> _Exercise prompt_
Write out each line of the entries below that holds the word "family".

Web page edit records
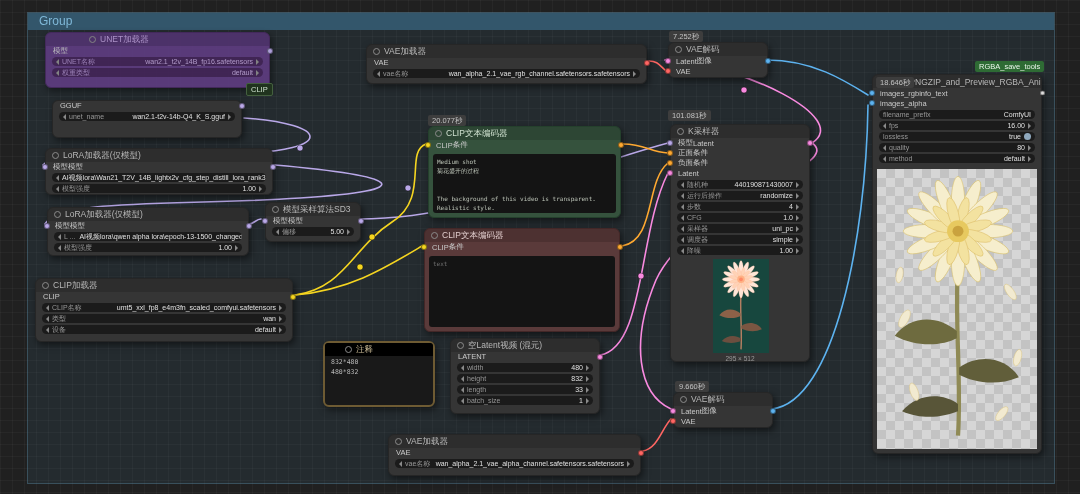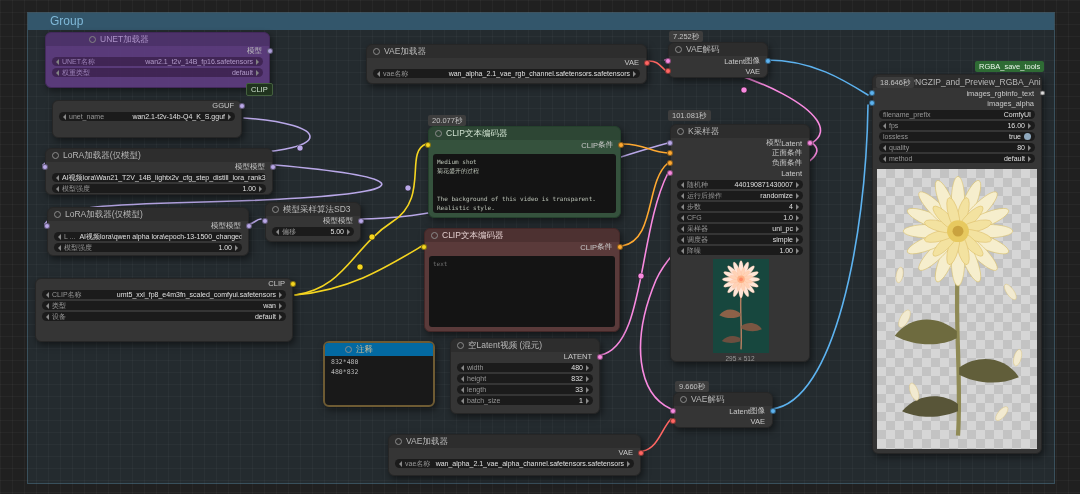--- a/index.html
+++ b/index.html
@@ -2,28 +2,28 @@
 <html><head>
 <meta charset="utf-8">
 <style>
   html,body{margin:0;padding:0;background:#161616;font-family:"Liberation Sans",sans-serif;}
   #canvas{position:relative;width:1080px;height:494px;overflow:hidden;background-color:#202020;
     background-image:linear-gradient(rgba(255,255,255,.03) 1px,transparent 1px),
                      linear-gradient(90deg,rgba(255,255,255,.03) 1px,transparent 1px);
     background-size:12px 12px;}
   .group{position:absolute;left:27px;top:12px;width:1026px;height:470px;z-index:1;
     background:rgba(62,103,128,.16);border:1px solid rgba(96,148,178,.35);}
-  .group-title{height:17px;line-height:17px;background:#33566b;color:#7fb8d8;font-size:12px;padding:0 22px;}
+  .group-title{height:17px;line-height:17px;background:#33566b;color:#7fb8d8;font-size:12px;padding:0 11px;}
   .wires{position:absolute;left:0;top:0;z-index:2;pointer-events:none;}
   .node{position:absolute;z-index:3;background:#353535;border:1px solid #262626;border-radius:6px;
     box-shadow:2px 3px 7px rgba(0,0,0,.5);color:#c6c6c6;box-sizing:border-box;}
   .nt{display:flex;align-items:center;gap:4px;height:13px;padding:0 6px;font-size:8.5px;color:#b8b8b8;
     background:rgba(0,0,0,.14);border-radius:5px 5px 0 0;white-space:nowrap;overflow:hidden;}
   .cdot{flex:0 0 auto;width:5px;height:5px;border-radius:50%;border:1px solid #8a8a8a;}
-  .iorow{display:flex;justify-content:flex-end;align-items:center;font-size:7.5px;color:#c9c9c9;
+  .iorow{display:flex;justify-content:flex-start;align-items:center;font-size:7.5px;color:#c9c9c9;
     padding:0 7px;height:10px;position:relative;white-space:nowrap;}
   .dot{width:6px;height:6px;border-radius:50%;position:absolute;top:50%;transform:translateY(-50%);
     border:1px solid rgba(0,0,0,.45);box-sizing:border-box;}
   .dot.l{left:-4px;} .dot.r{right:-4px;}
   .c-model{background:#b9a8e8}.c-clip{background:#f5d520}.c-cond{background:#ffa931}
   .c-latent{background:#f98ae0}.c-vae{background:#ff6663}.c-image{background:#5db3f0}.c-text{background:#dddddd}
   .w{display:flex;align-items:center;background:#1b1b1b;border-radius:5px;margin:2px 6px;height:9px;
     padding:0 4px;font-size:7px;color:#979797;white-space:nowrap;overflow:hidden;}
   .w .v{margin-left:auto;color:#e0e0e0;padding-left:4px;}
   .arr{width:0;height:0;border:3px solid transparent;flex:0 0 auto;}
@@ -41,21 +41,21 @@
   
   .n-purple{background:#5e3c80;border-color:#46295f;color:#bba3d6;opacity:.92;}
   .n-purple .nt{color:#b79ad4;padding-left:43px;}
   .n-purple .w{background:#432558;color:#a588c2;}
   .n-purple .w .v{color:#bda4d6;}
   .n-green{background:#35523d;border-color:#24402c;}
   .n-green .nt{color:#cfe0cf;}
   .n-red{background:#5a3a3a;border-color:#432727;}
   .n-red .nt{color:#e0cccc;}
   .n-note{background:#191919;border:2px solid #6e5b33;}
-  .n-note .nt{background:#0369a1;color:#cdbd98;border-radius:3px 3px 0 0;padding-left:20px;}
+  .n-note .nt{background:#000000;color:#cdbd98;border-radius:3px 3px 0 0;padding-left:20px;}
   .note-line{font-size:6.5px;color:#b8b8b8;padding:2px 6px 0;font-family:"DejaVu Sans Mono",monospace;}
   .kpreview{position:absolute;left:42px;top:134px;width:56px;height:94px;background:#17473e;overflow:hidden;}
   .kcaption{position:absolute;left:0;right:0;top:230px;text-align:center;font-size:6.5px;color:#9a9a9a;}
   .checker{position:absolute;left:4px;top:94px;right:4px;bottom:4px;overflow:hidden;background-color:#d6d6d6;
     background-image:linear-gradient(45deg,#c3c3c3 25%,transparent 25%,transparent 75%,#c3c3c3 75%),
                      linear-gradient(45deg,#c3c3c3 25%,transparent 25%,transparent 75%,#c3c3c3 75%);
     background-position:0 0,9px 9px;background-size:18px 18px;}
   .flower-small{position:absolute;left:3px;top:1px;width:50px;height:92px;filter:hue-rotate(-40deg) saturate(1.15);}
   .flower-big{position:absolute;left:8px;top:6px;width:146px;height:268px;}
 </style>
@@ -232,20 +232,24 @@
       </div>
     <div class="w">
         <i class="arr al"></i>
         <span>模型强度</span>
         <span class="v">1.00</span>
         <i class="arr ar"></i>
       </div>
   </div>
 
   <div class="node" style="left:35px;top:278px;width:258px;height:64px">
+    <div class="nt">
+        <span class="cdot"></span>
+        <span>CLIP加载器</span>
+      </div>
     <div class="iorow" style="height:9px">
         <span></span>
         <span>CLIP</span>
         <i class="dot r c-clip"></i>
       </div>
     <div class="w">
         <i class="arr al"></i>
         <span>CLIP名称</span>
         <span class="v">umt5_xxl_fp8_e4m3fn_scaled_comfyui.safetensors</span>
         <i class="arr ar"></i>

> _Your solution_
   html,body{margin:0;padding:0;background:#161616;font-family:"Liberation Sans",sans-serif;}
   .note-line{font-size:6.5px;color:#b8b8b8;padding:2px 6px 0;font-family:"DejaVu Sans Mono",monospace;}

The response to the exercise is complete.